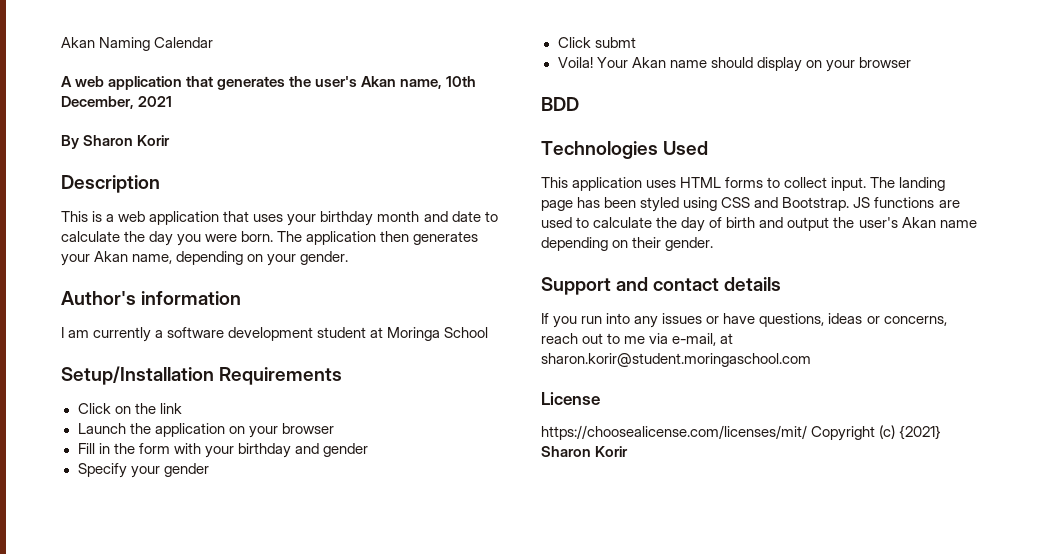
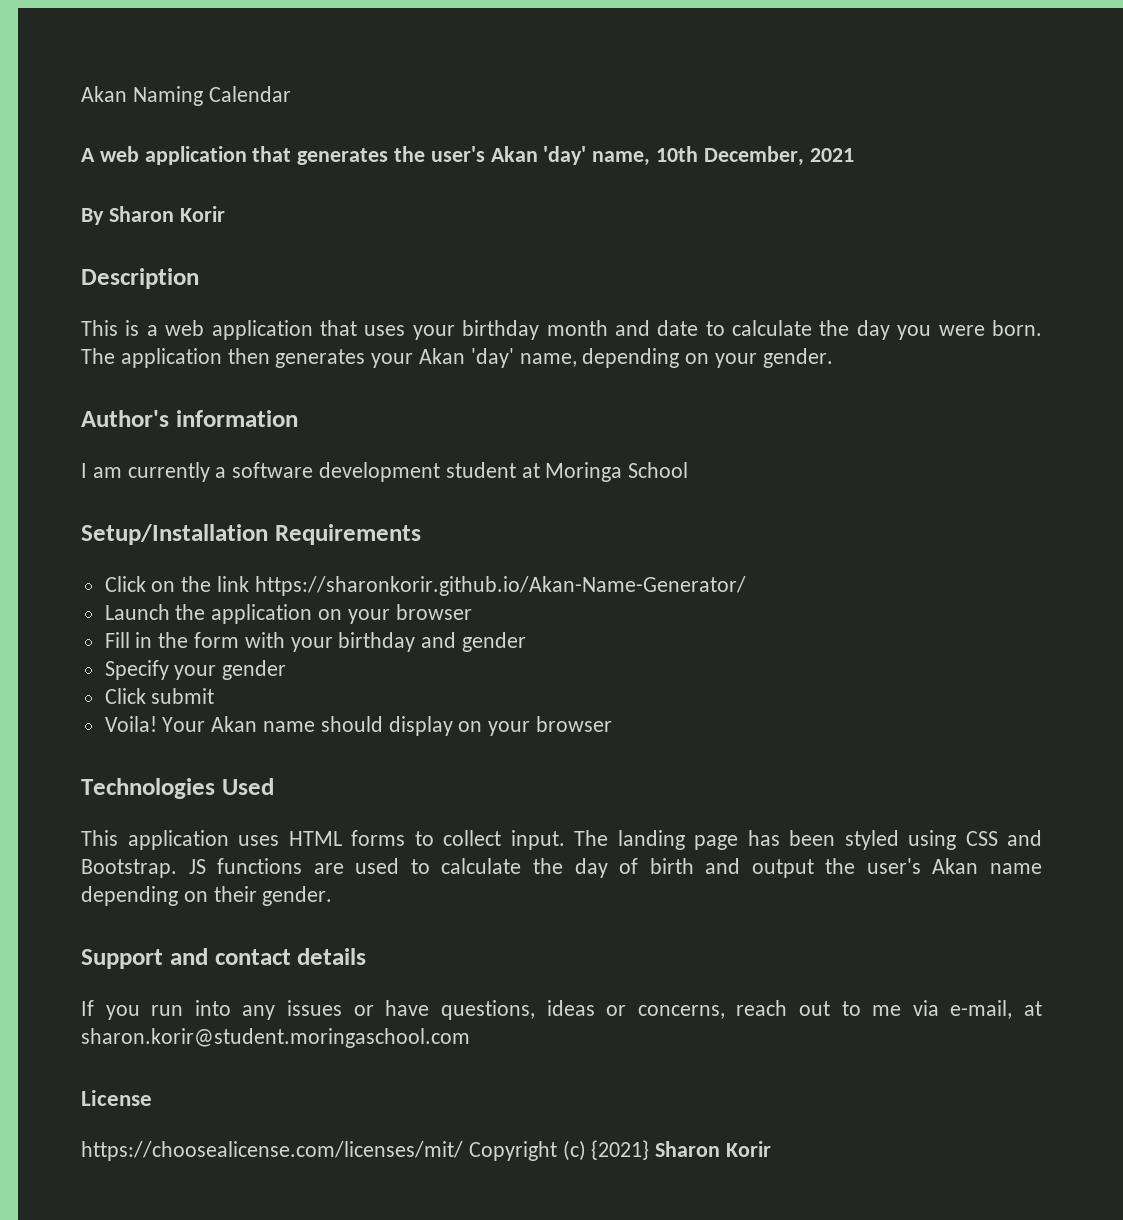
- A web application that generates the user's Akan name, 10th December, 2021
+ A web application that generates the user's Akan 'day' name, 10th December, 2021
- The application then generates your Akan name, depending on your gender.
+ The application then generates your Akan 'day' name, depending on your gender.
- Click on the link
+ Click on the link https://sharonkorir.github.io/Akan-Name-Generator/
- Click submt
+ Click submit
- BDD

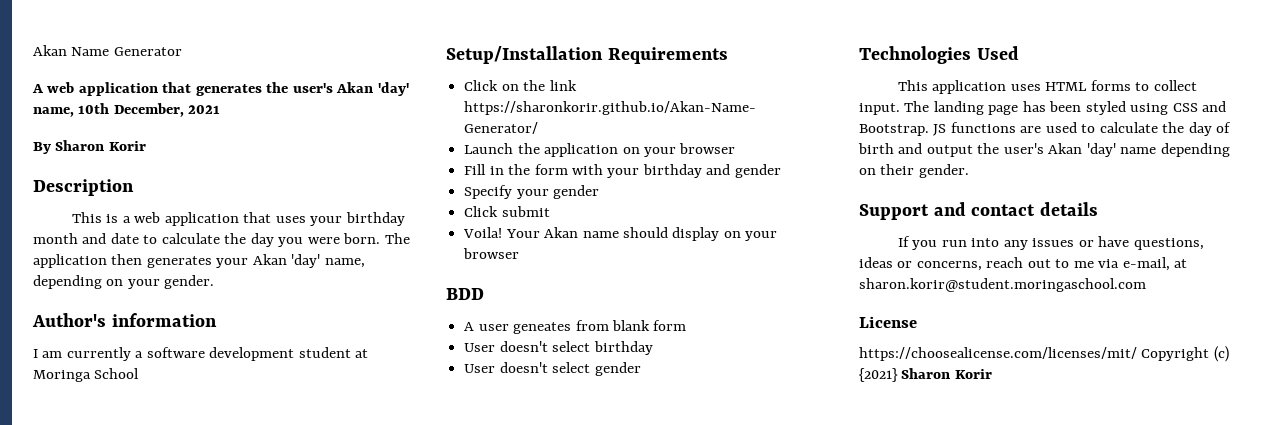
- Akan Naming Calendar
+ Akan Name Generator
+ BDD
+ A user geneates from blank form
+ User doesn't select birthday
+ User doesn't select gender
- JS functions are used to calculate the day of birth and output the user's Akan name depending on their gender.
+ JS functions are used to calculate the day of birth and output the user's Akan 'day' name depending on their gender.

* * *

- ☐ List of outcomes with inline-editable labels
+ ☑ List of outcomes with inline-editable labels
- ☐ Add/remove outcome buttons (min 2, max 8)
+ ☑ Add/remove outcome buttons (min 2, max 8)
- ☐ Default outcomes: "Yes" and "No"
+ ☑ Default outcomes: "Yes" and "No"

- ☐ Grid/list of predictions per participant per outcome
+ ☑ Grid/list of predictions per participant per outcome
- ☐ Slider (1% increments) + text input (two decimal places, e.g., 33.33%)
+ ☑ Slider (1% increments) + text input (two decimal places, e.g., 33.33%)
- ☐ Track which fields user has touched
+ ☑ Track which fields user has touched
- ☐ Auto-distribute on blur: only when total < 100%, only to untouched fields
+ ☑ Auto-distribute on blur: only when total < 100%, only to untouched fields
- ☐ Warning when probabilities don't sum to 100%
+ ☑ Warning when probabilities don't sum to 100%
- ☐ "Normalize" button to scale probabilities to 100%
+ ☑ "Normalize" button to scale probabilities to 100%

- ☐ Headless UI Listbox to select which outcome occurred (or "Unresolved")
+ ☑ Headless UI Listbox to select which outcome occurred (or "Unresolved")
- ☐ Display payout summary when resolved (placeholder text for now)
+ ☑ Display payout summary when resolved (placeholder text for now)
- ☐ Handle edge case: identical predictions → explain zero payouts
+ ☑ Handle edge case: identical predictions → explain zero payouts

▸ **Activity**
After counting the lines of the records above that hold the word "participant", give the total and nothing else.

▸ **Exercise answer**
2